Task prompt — Reproduce the entries that follow exactly. No picture should appear in the result.

Supplied entries —
□ □ □ □ □ □ □

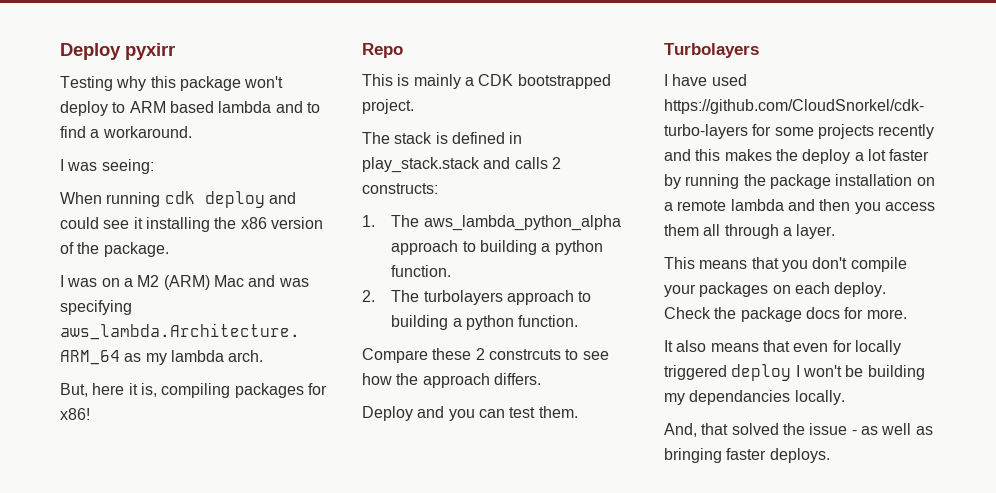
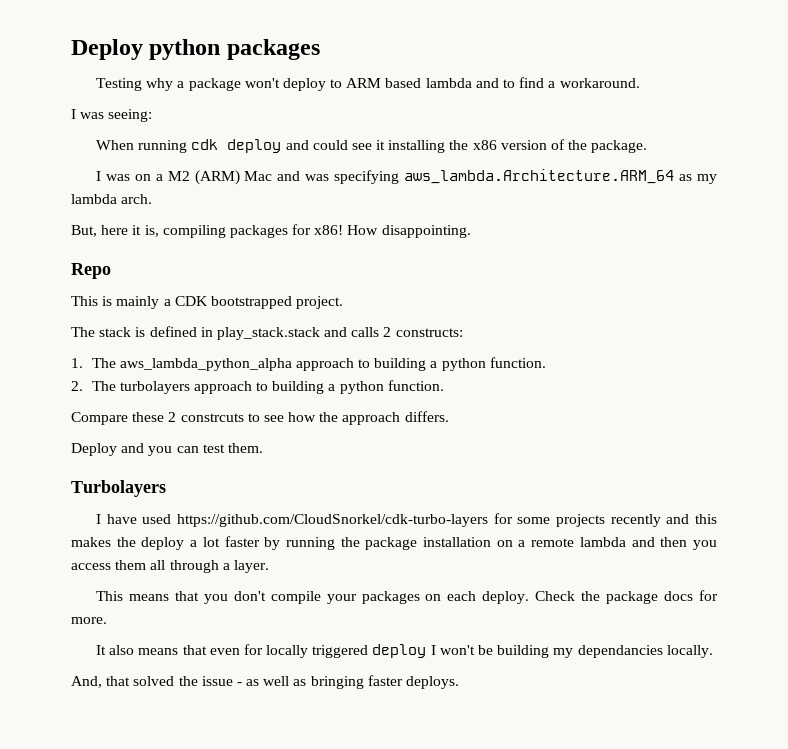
- Deploy pyxirr
+ Deploy python packages
- Testing why this package won't deploy to ARM based lambda and to find a workaround.
+ Testing why a package won't deploy to ARM based lambda and to find a workaround.
+ How disappointing.

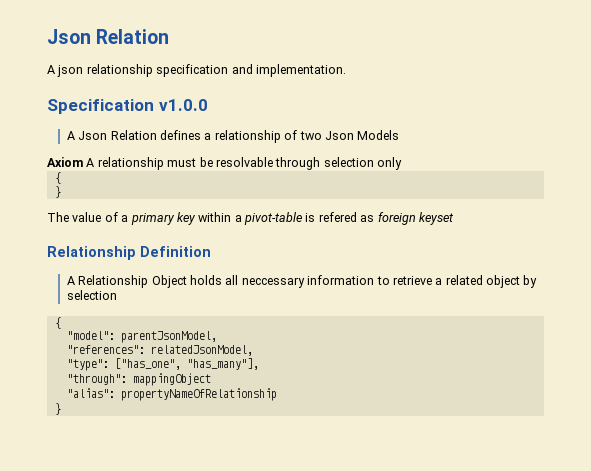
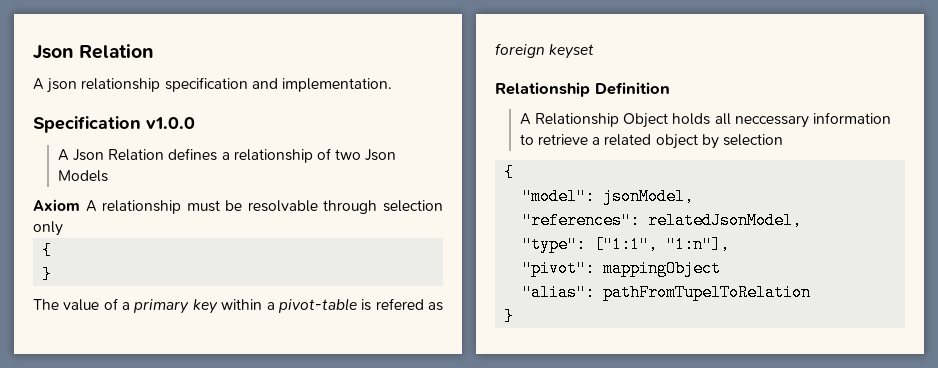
- "model": parentJsonModel,
+ "model": jsonModel,
- "type": ["has_one", "has_many"],
- "through": mappingObject
+ "type": ["1:1", "1:n"],
+ "pivot": mappingObject
- "alias": propertyNameOfRelationship
+ "alias": pathFromTupelToRelation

□ □ □ □ □ □ □

Expected answer —
- Deploy pyxirr
+ Deploy python packages
- Testing why this package won't deploy to ARM based lambda and to find a workaround.
+ Testing why a package won't deploy to ARM based lambda and to find a workaround.
+ How disappointing.

- "model": parentJsonModel,
+ "model": jsonModel,
- "type": ["has_one", "has_many"],
- "through": mappingObject
+ "type": ["1:1", "1:n"],
+ "pivot": mappingObject
- "alias": propertyNameOfRelationship
+ "alias": pathFromTupelToRelation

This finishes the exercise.